Tia Virgínia teve sua primeira exibição no Festival de Gramado, onde foi consagrado com diversos kikitos. Você estava lá. Como foi essa experiência?
Foi minha terceira vez em Gramado. Estive antes com O Sonho Não Acabou (1982), quarenta anos atrás, e depois com Sonhos de Menina Moça (1988). Esse último, dirigido pela Tereza Trautman, foi vaiado após sua exibição. Então, é sempre uma expectativa. A gente nunca sabe o que vai acontecer. E com o Tia Virgínia foi estreia para todos nós, pois o Fábio não passou o link do filme para ninguém! Ele queria que a gente sentisse a mesma coisa que o público, que visse pela primeira vez na tela grande. Lembro que fiquei muito nervosa. Sentei do lado da Vera, que percebeu, e disse: “fica tranquila, vai ser ótimo”. E assim foi, logo nos minutos iniciais da projeção já estava achando incrível. O banho da mãe, que é bem no começo, achei fortíssimo.
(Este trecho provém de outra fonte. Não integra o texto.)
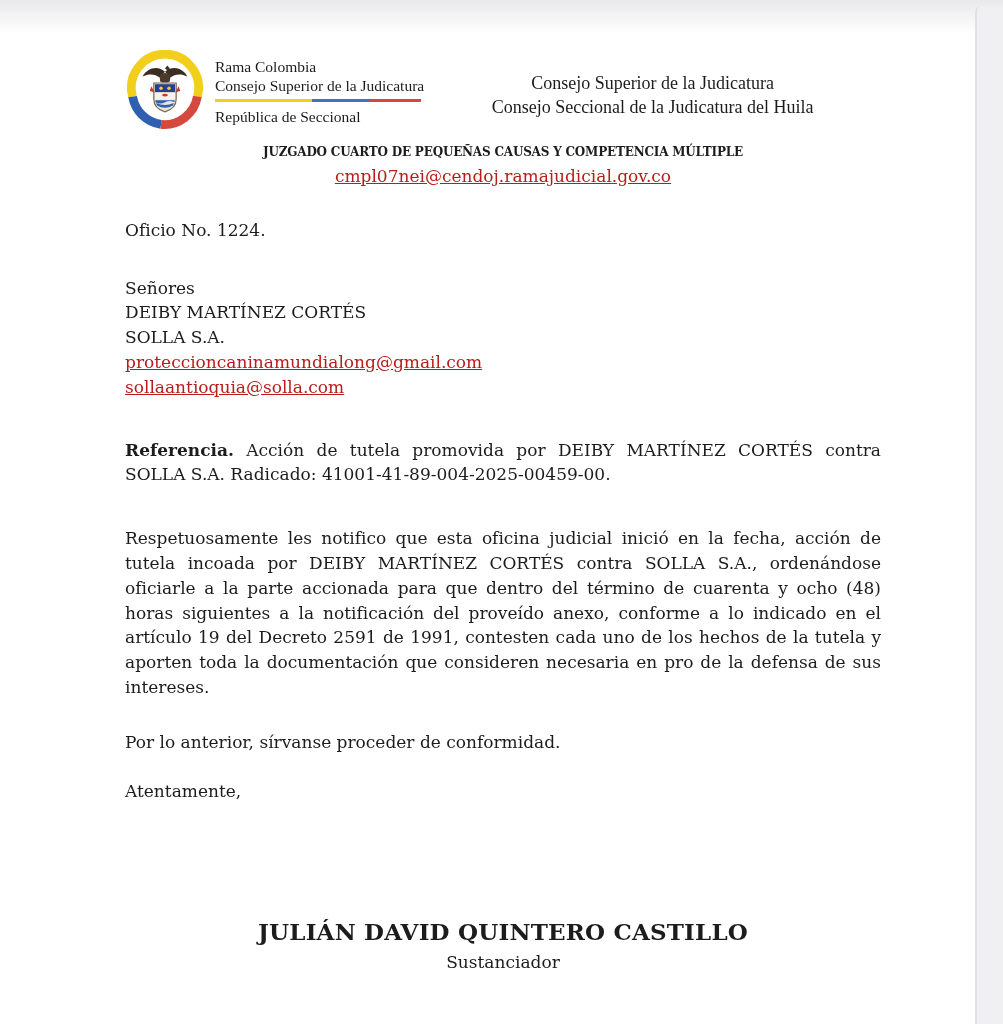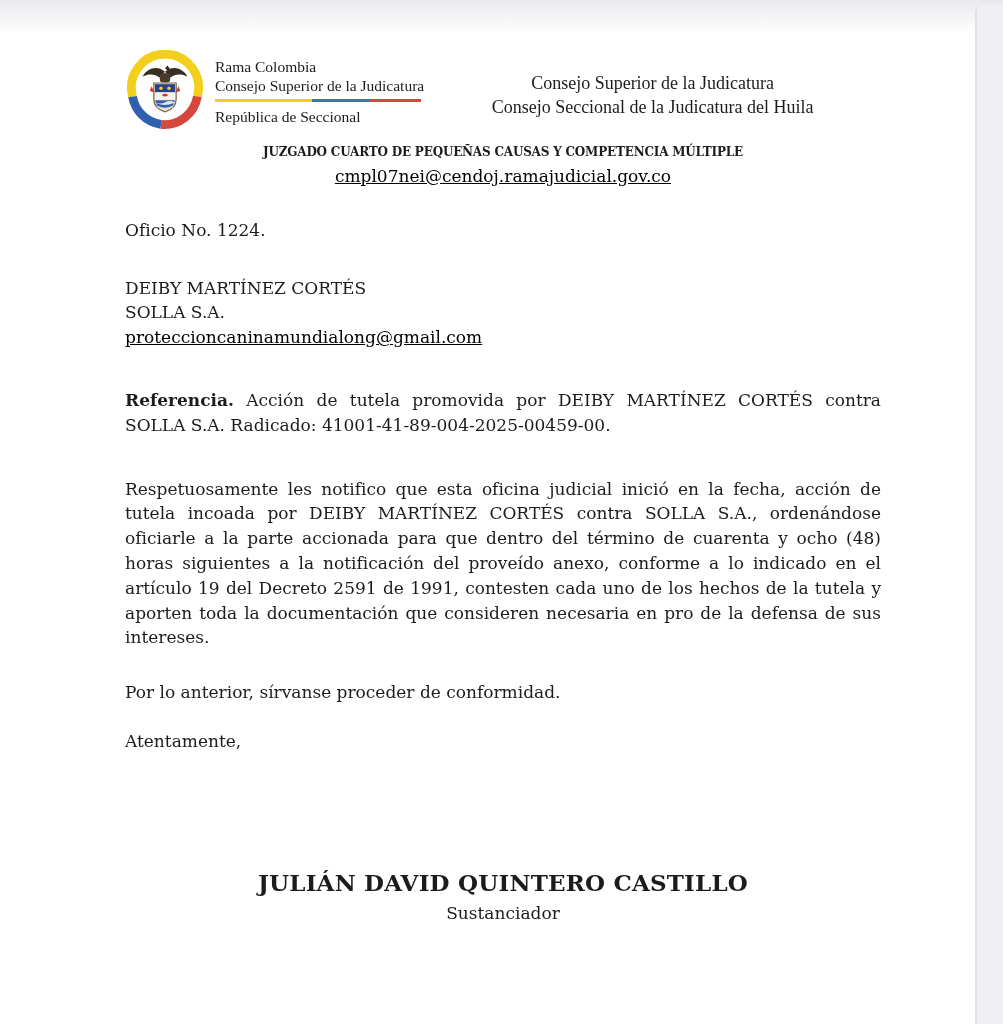"cmpl07nei@cendoj.ramajudicial.gov.co" a.doc-link { color: #000000 -> #b91c1c }
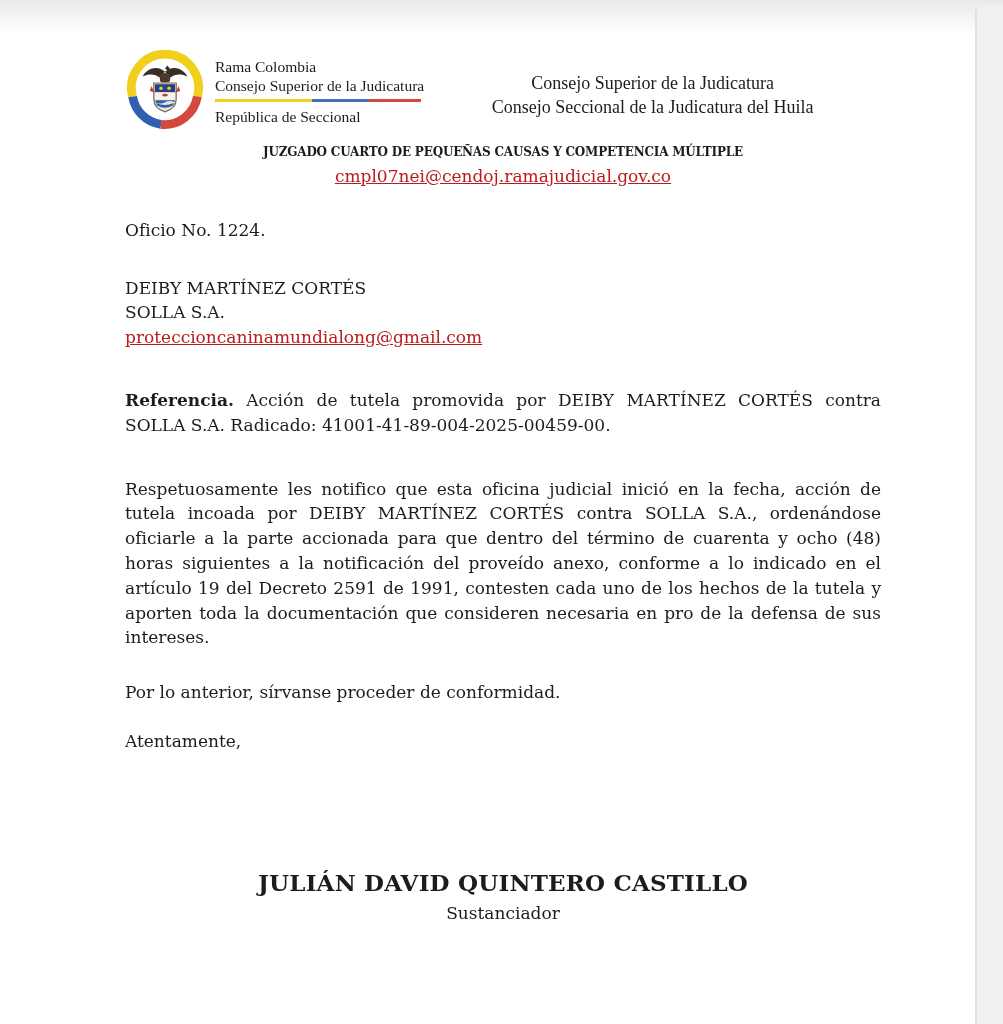"Señores" div { html: none -> <div>Señores</div> }
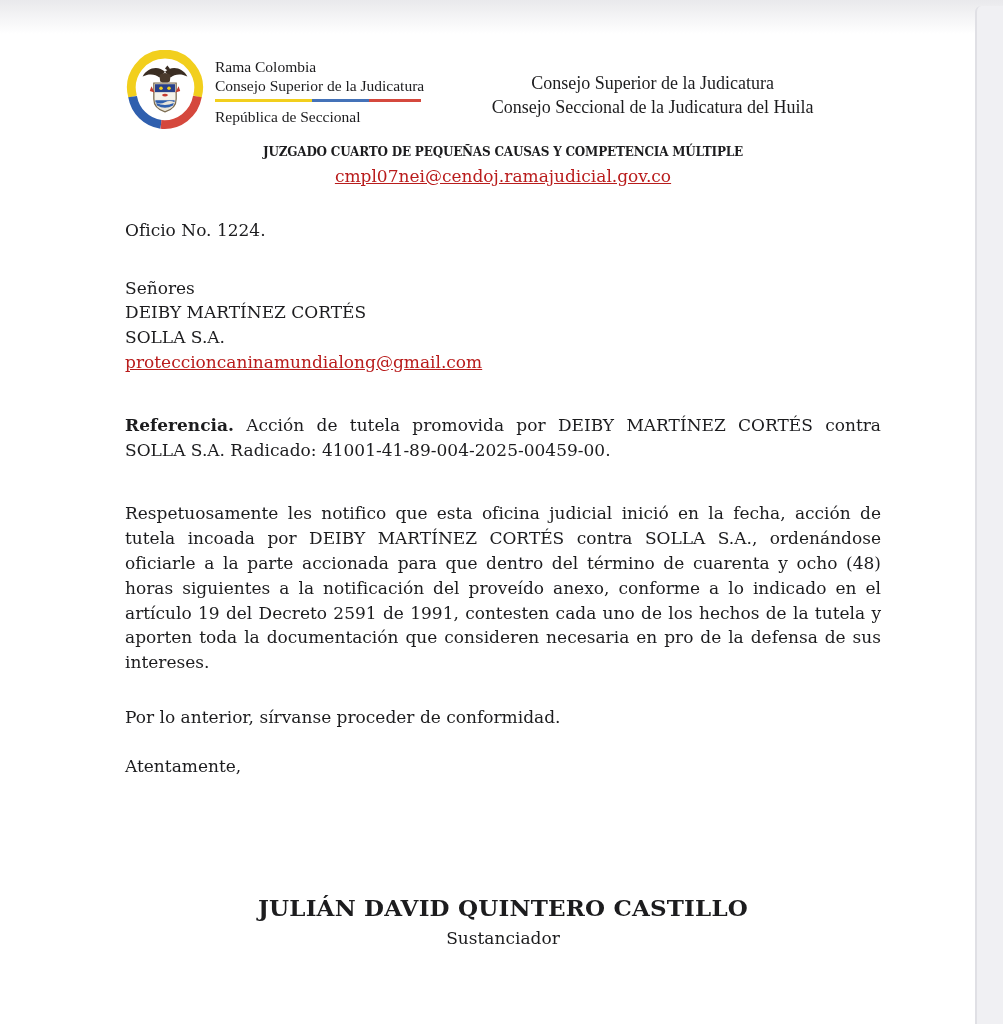"sollaantioquia@solla.com" div { html: none -> <div> <a>sollaantioquia@solla.com</a> </div> }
Mas logo em seguida, eu e Vera estávamos às gargalhadas.
Assim como o cinema inteiro.
Exatamente. Pois aquelas irmãs só dizem absurdos. Fiquei emocionada, mas não chorei. Quem sabe quando assistir ao filme de novo? O problema é que a Vera é muito debochada, ria de tudo, e aquilo me contaminou. Achei muito engraçado. Nós três, em Friburgo, onde filmamos, viramos irmãs. A sintonia entre nós ficou forte. E isso está na tela. Me impressionou como o público mais jovem também embarcou na história. Muitos vieram falar comigo ao término da sessão, e aquilo me deixou surpresa. Uma juventude que me conhece da TV Pirata (1988), mas não por terem visto na televisão, mas pelo que está na internet, no YouTube. Aquilo me deixou de queixo caído.